Task requirements: Return all the data verbatim but without images.

(Modification records)
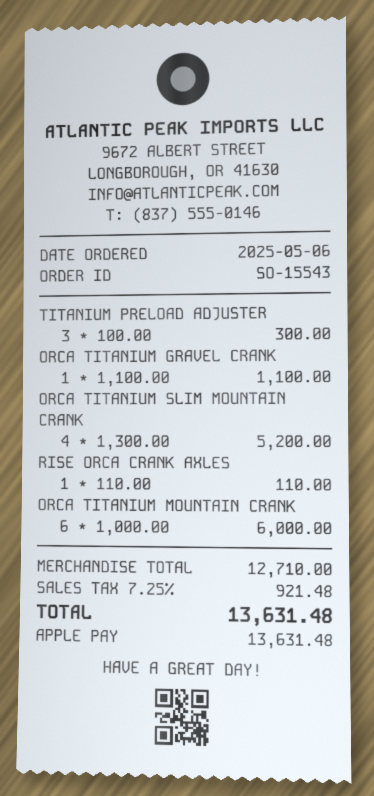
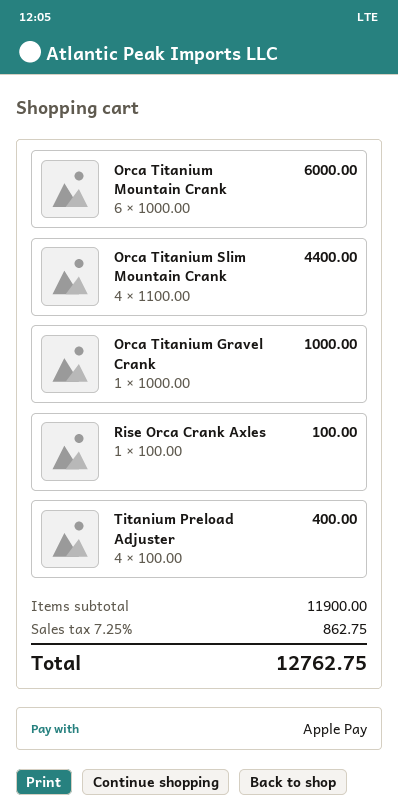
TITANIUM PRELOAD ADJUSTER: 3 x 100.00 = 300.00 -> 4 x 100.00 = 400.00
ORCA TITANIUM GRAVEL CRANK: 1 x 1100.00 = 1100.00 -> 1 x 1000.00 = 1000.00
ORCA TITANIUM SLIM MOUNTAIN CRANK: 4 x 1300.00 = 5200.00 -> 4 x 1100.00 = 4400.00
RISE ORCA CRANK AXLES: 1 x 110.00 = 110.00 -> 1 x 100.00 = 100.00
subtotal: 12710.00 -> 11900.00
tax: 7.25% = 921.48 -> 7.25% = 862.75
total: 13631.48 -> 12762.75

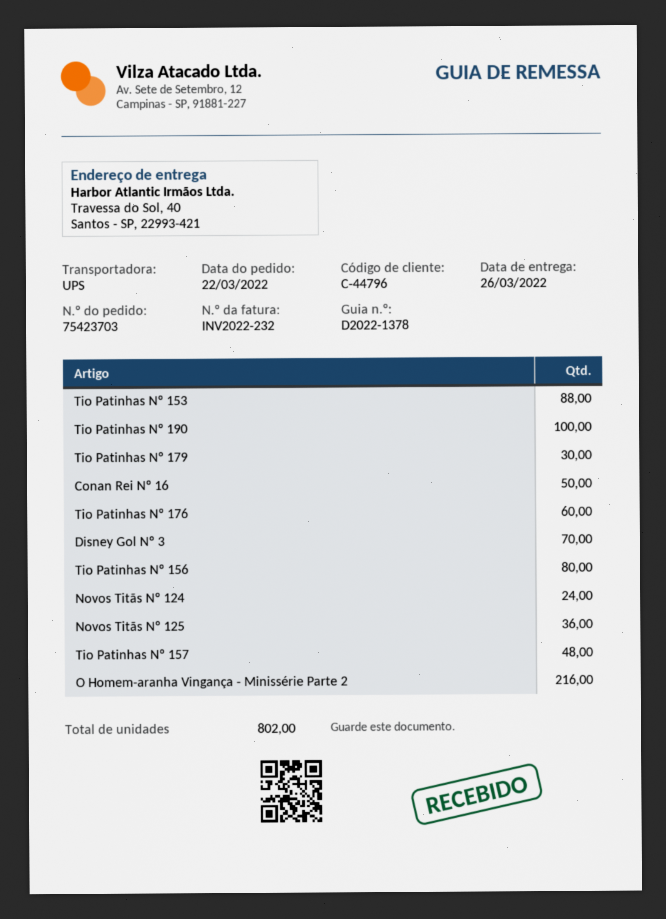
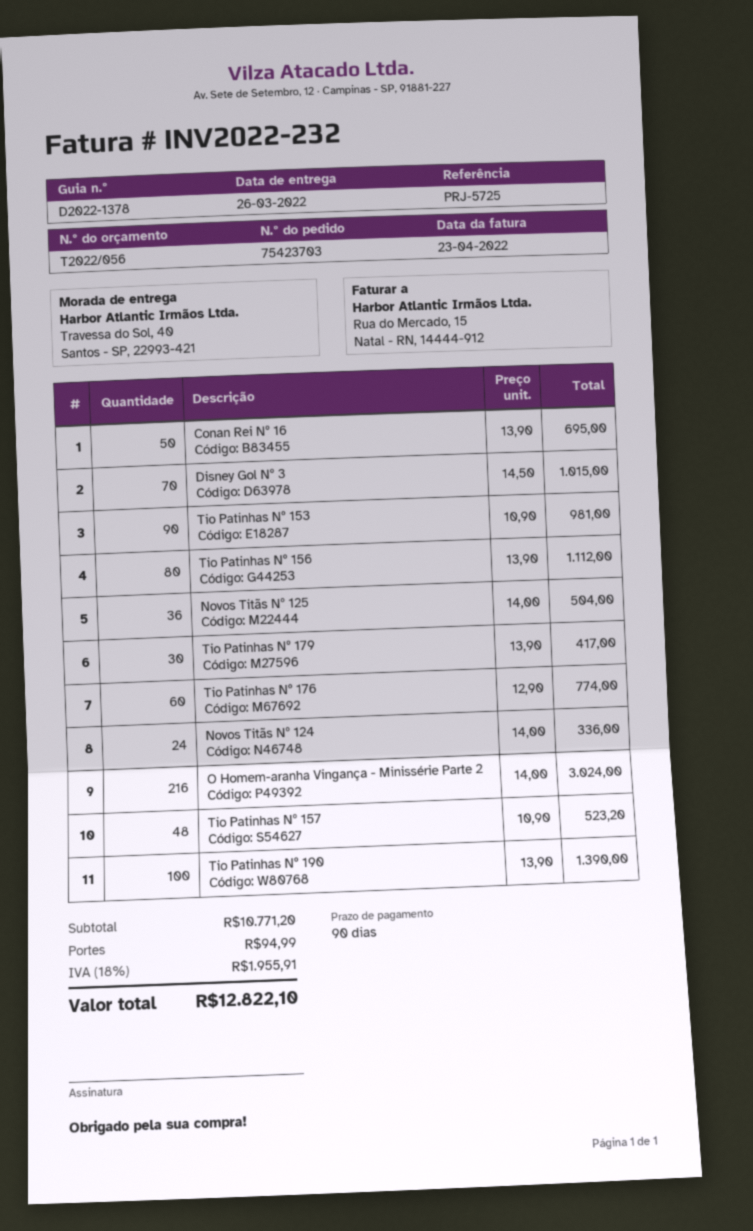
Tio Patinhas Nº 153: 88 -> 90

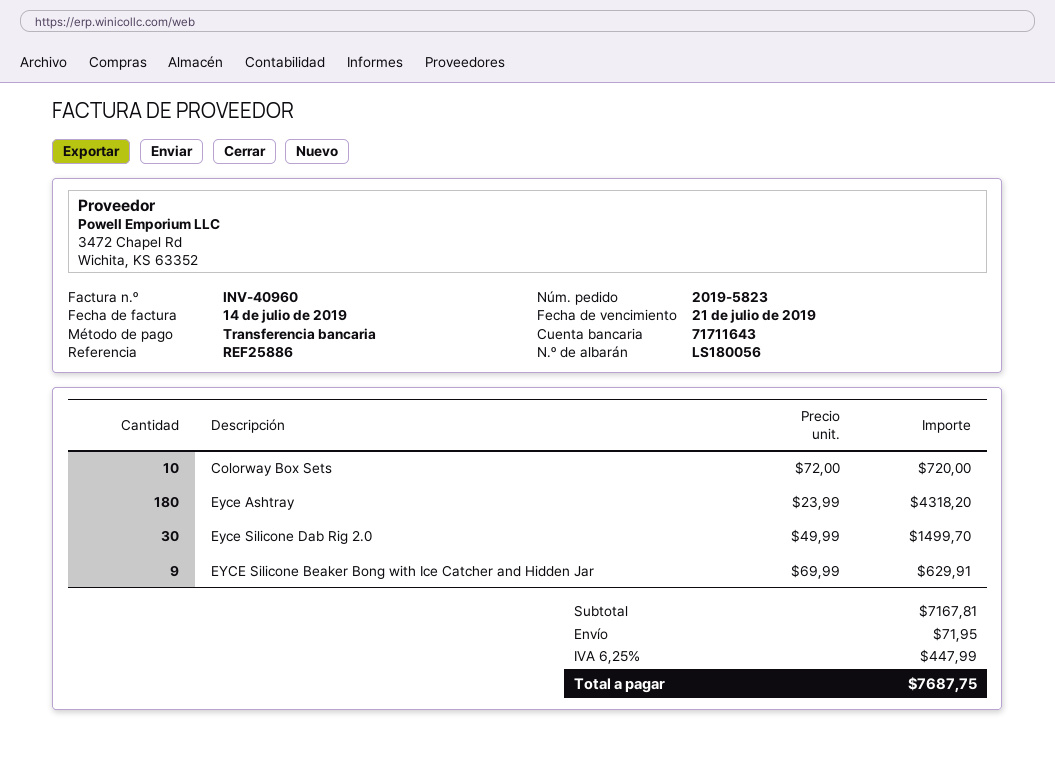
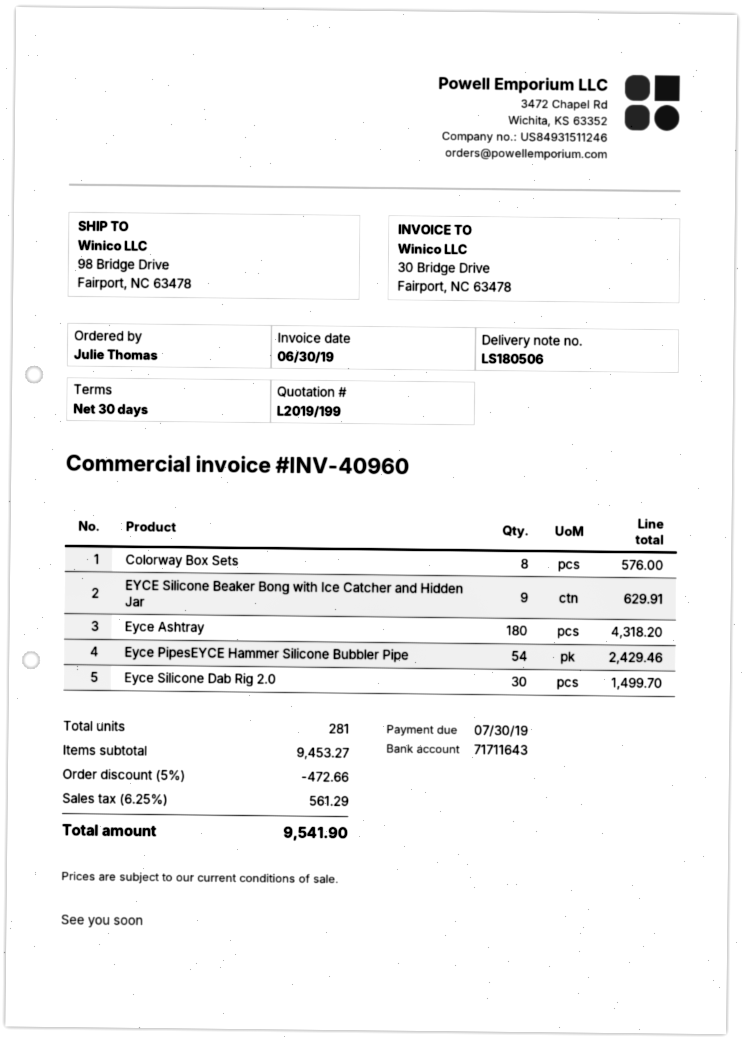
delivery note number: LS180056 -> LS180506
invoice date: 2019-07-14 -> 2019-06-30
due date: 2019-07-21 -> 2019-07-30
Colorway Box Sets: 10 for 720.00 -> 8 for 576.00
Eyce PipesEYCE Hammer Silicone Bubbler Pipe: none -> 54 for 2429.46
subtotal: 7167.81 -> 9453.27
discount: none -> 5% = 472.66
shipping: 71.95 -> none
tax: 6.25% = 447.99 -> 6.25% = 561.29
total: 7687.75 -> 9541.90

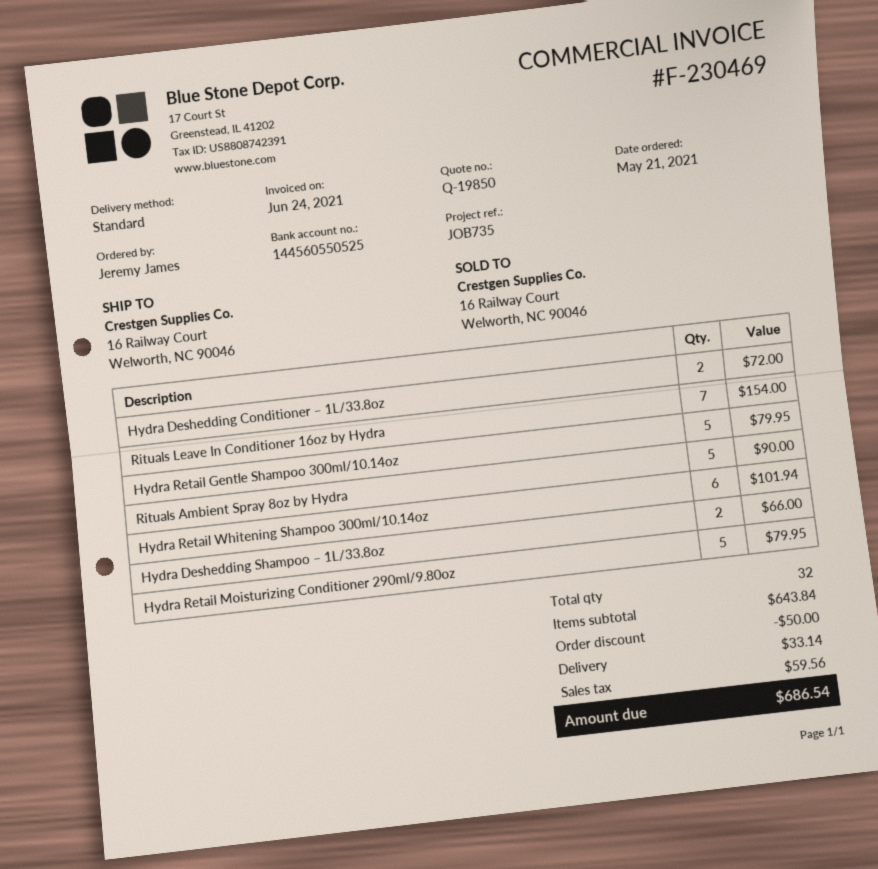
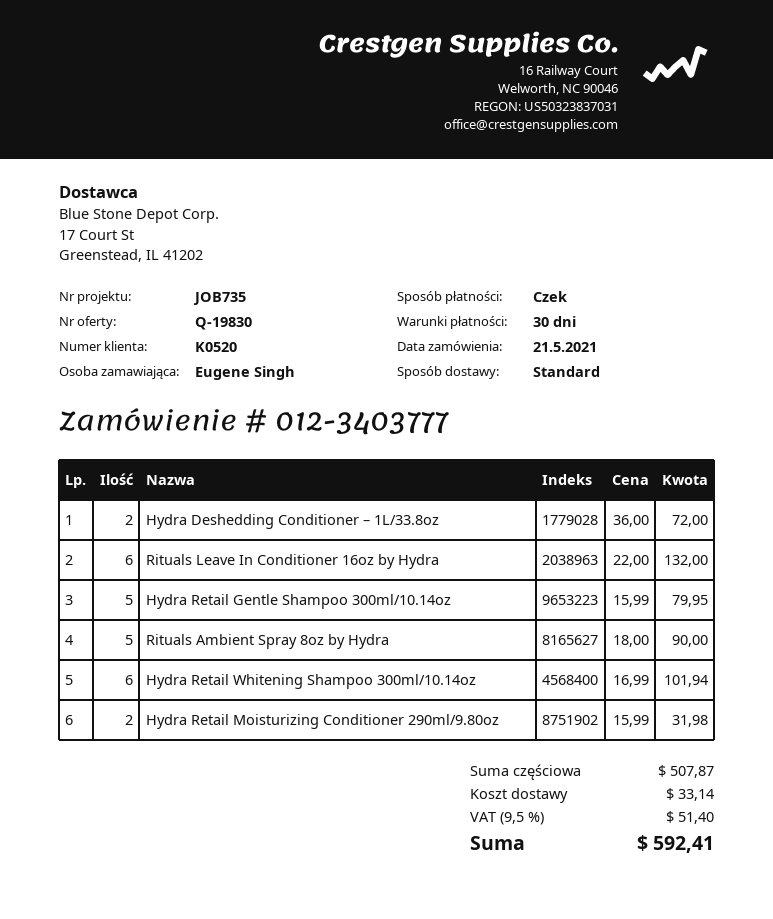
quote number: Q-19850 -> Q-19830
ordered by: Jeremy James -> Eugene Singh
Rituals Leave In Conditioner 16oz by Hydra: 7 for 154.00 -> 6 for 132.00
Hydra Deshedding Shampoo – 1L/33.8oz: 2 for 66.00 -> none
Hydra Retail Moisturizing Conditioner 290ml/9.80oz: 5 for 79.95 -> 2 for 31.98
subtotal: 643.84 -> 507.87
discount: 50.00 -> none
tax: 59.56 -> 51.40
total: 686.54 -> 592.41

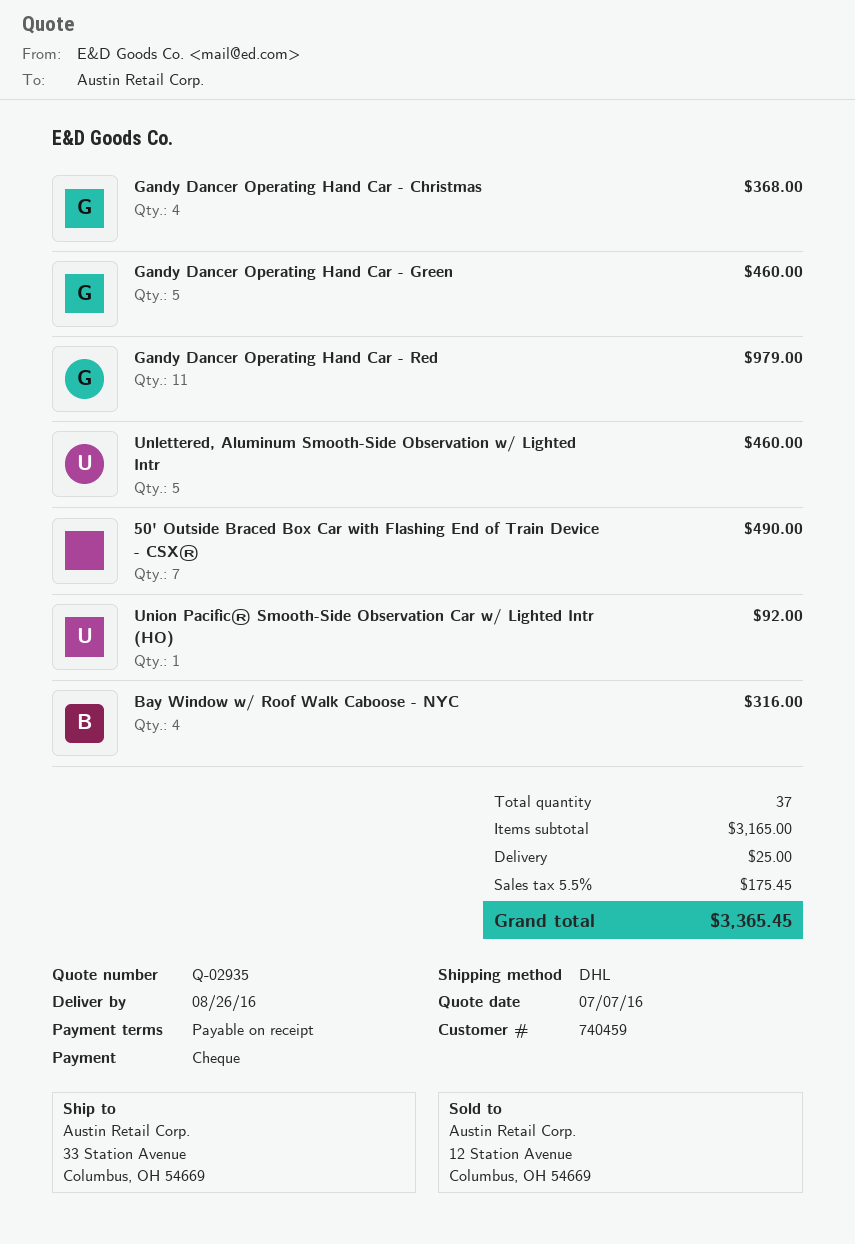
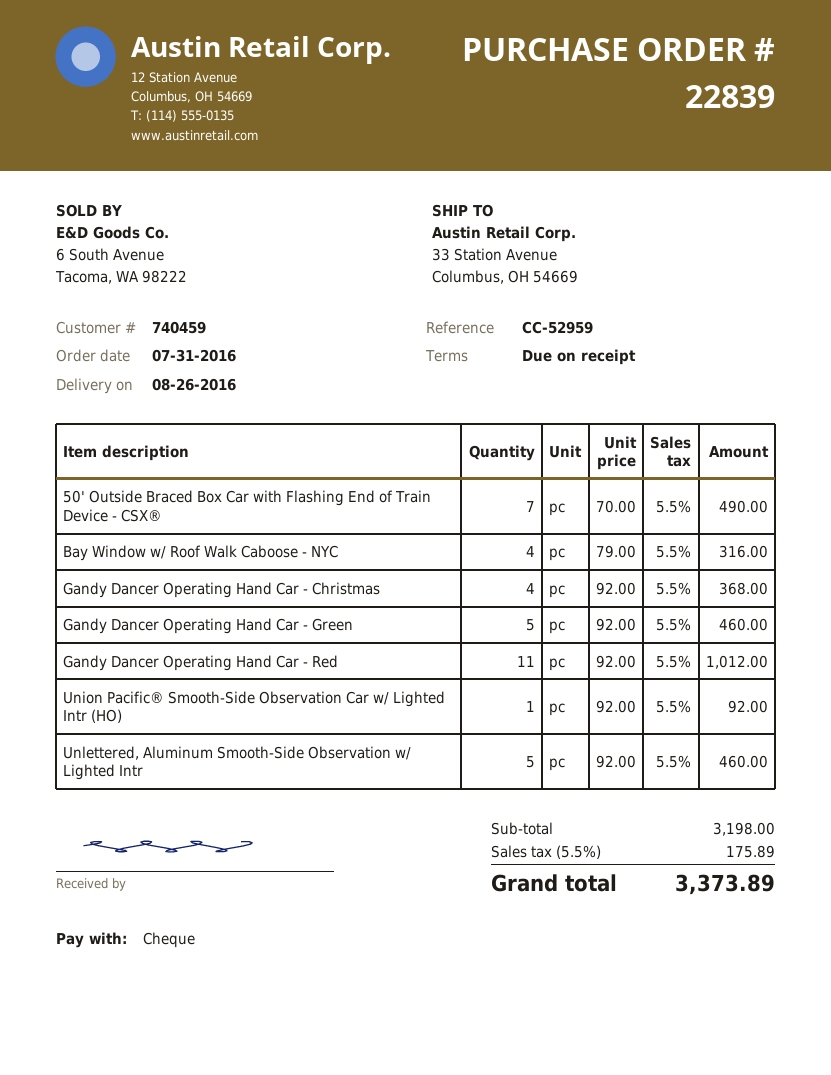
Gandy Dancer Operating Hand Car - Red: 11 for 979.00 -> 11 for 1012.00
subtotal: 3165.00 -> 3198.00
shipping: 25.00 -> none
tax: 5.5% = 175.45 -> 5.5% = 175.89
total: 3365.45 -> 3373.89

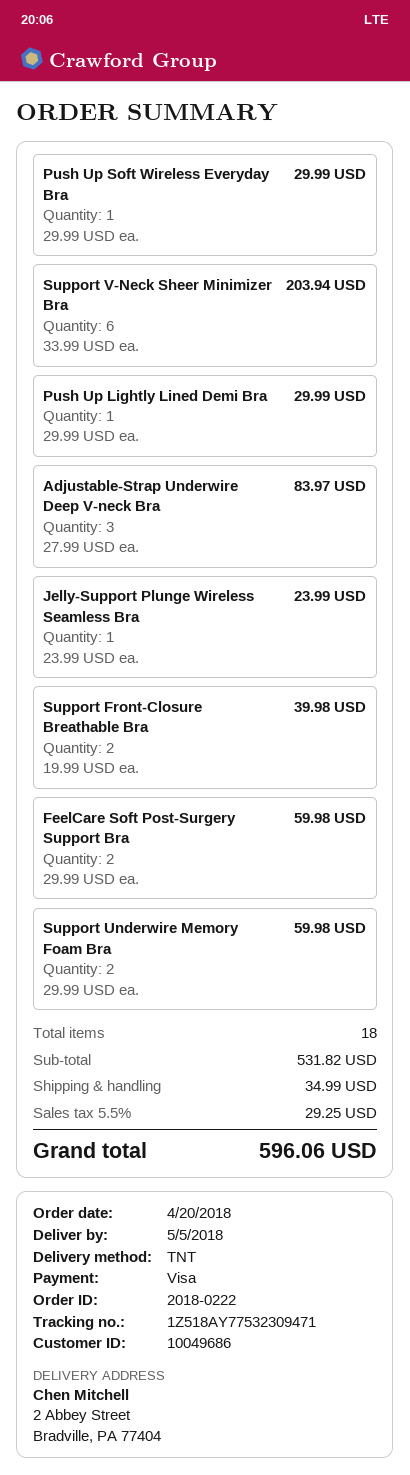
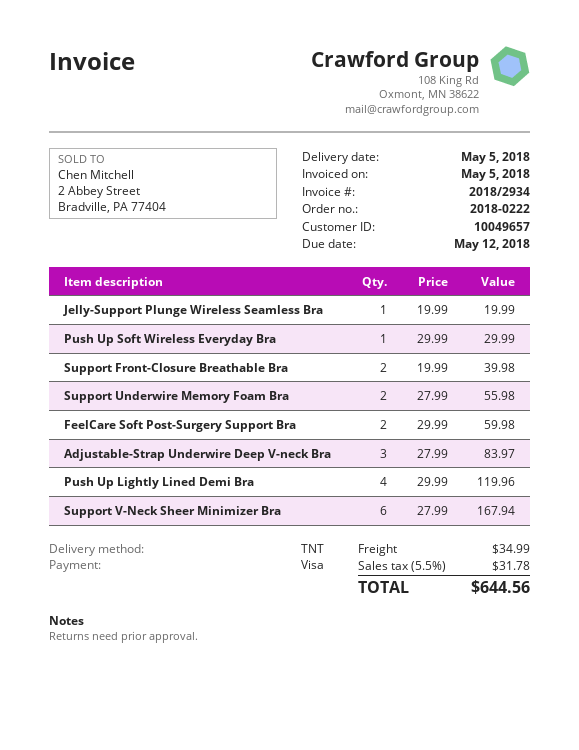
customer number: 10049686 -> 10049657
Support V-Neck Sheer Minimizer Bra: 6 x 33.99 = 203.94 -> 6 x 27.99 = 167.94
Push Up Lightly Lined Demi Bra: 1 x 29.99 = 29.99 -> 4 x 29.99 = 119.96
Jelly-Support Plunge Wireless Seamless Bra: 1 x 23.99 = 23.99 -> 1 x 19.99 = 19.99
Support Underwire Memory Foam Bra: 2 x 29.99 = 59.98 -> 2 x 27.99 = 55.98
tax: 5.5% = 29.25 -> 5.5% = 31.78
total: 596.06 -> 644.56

Result of this exercise:
TITANIUM PRELOAD ADJUSTER: 3 x 100.00 = 300.00 -> 4 x 100.00 = 400.00
ORCA TITANIUM GRAVEL CRANK: 1 x 1100.00 = 1100.00 -> 1 x 1000.00 = 1000.00
ORCA TITANIUM SLIM MOUNTAIN CRANK: 4 x 1300.00 = 5200.00 -> 4 x 1100.00 = 4400.00
RISE ORCA CRANK AXLES: 1 x 110.00 = 110.00 -> 1 x 100.00 = 100.00
subtotal: 12710.00 -> 11900.00
tax: 7.25% = 921.48 -> 7.25% = 862.75
total: 13631.48 -> 12762.75

Tio Patinhas Nº 153: 88 -> 90

delivery note number: LS180056 -> LS180506
invoice date: 2019-07-14 -> 2019-06-30
due date: 2019-07-21 -> 2019-07-30
Colorway Box Sets: 10 for 720.00 -> 8 for 576.00
Eyce PipesEYCE Hammer Silicone Bubbler Pipe: none -> 54 for 2429.46
subtotal: 7167.81 -> 9453.27
discount: none -> 5% = 472.66
shipping: 71.95 -> none
tax: 6.25% = 447.99 -> 6.25% = 561.29
total: 7687.75 -> 9541.90

quote number: Q-19850 -> Q-19830
ordered by: Jeremy James -> Eugene Singh
Rituals Leave In Conditioner 16oz by Hydra: 7 for 154.00 -> 6 for 132.00
Hydra Deshedding Shampoo – 1L/33.8oz: 2 for 66.00 -> none
Hydra Retail Moisturizing Conditioner 290ml/9.80oz: 5 for 79.95 -> 2 for 31.98
subtotal: 643.84 -> 507.87
discount: 50.00 -> none
tax: 59.56 -> 51.40
total: 686.54 -> 592.41

Gandy Dancer Operating Hand Car - Red: 11 for 979.00 -> 11 for 1012.00
subtotal: 3165.00 -> 3198.00
shipping: 25.00 -> none
tax: 5.5% = 175.45 -> 5.5% = 175.89
total: 3365.45 -> 3373.89

customer number: 10049686 -> 10049657
Support V-Neck Sheer Minimizer Bra: 6 x 33.99 = 203.94 -> 6 x 27.99 = 167.94
Push Up Lightly Lined Demi Bra: 1 x 29.99 = 29.99 -> 4 x 29.99 = 119.96
Jelly-Support Plunge Wireless Seamless Bra: 1 x 23.99 = 23.99 -> 1 x 19.99 = 19.99
Support Underwire Memory Foam Bra: 2 x 29.99 = 59.98 -> 2 x 27.99 = 55.98
tax: 5.5% = 29.25 -> 5.5% = 31.78
total: 596.06 -> 644.56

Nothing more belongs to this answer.